• _Directions_: What is needed is an exact copy of the lines in the listing below, from the one with "of order $n$." up to and including the one with "- Zero knowledge", with no other lines.

Start of Entries provided

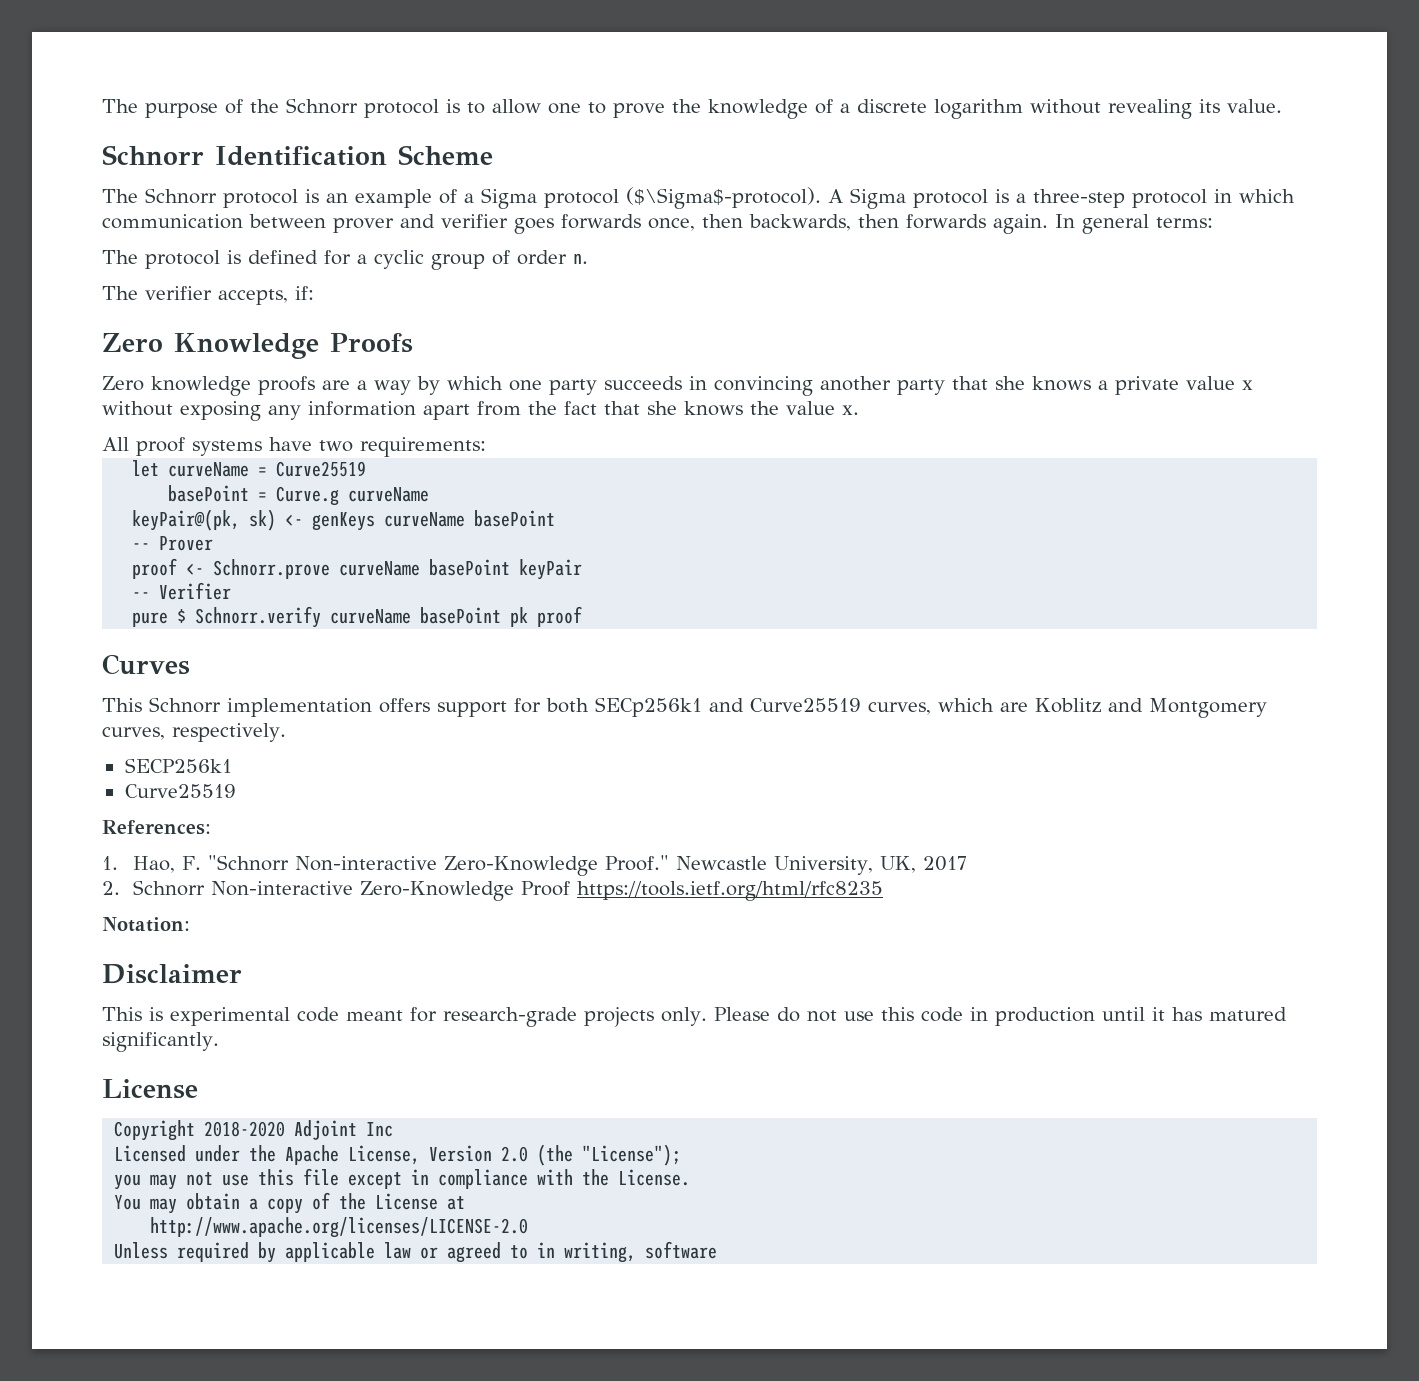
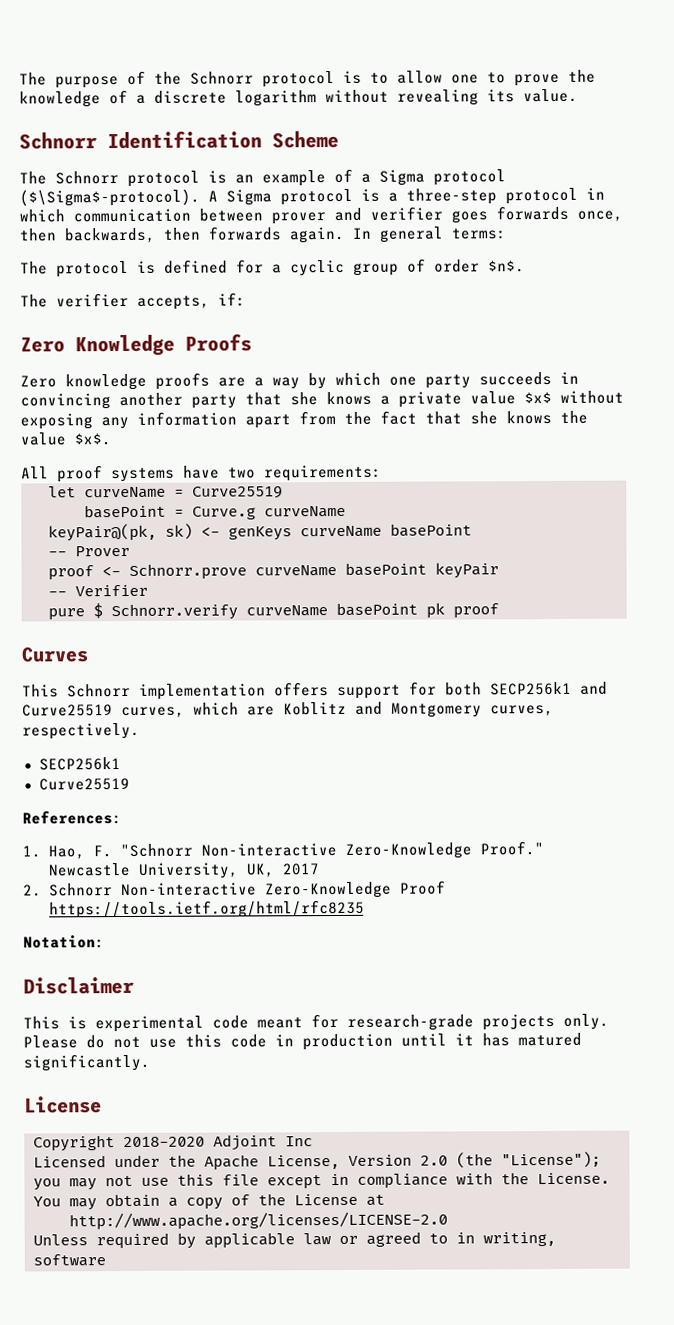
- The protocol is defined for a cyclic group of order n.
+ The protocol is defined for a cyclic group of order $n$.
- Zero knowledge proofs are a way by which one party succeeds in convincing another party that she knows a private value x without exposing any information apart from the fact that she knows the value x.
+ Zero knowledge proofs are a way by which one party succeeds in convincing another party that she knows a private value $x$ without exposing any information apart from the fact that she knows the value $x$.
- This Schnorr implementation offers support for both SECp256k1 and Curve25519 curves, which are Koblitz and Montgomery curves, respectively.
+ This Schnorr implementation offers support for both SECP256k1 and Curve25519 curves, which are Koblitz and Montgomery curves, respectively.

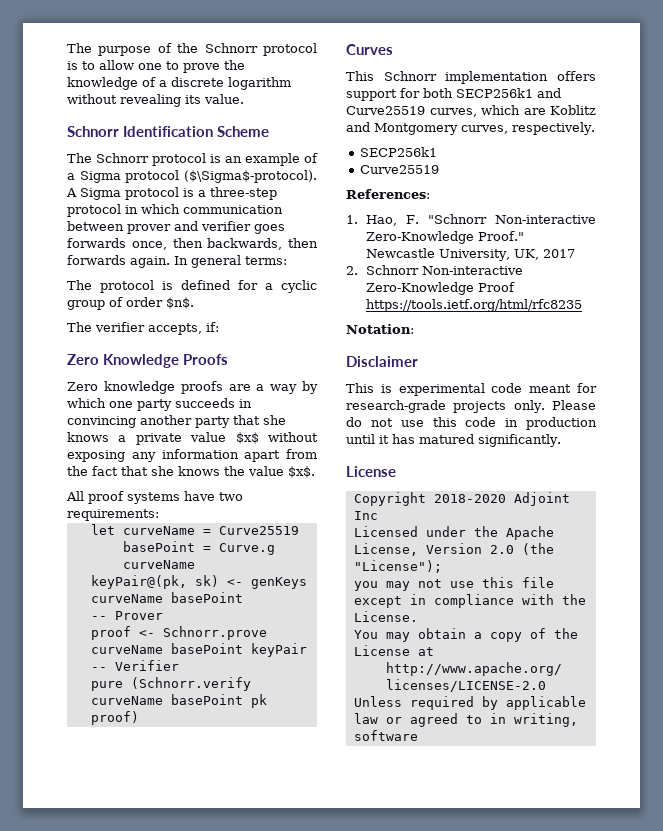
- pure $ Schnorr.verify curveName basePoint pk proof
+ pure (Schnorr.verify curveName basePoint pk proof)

End of Entries provided
Start of Entries provided

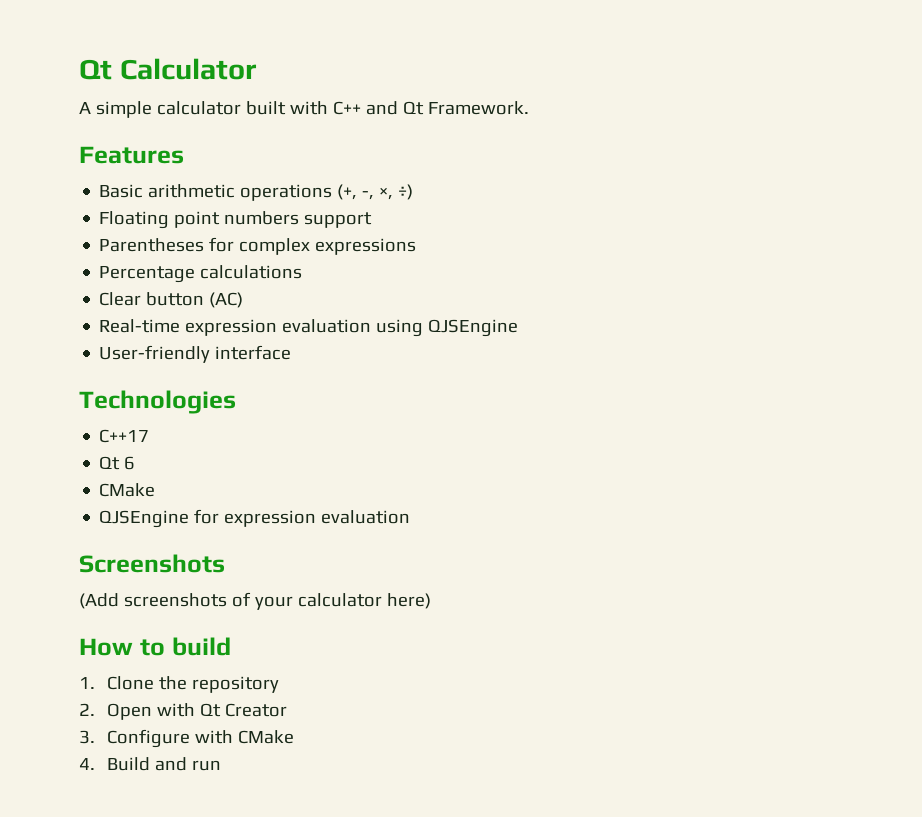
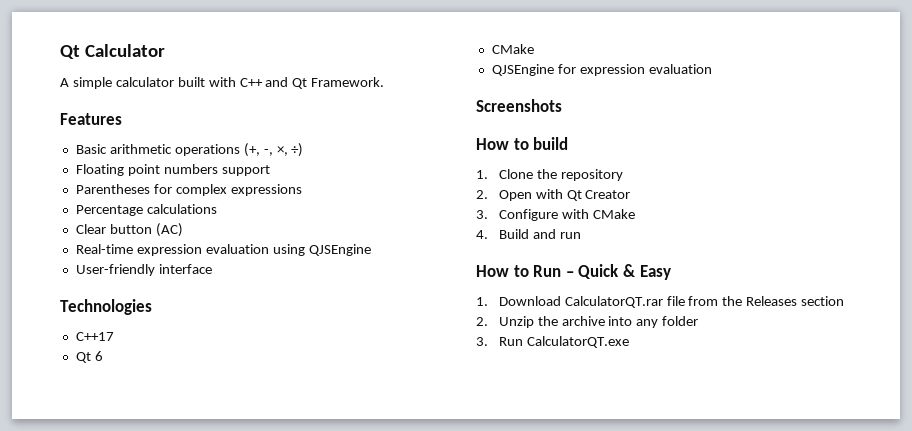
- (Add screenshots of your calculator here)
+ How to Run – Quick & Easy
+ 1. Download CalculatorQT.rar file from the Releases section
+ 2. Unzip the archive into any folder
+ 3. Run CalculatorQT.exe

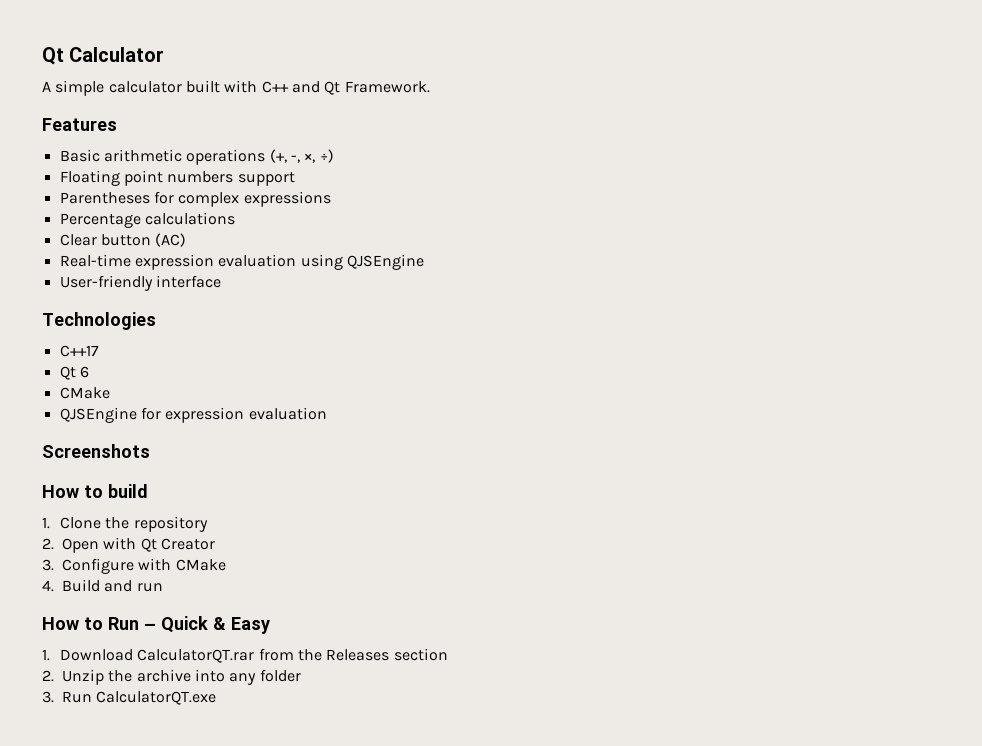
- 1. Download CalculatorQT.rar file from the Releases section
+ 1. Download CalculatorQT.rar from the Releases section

End of Entries provided

• _Solved exercise_:
+ The protocol is defined for a cyclic group of order $n$.
- Zero knowledge proofs are a way by which one party succeeds in convincing another party that she knows a private value x without exposing any information apart from the fact that she knows the value x.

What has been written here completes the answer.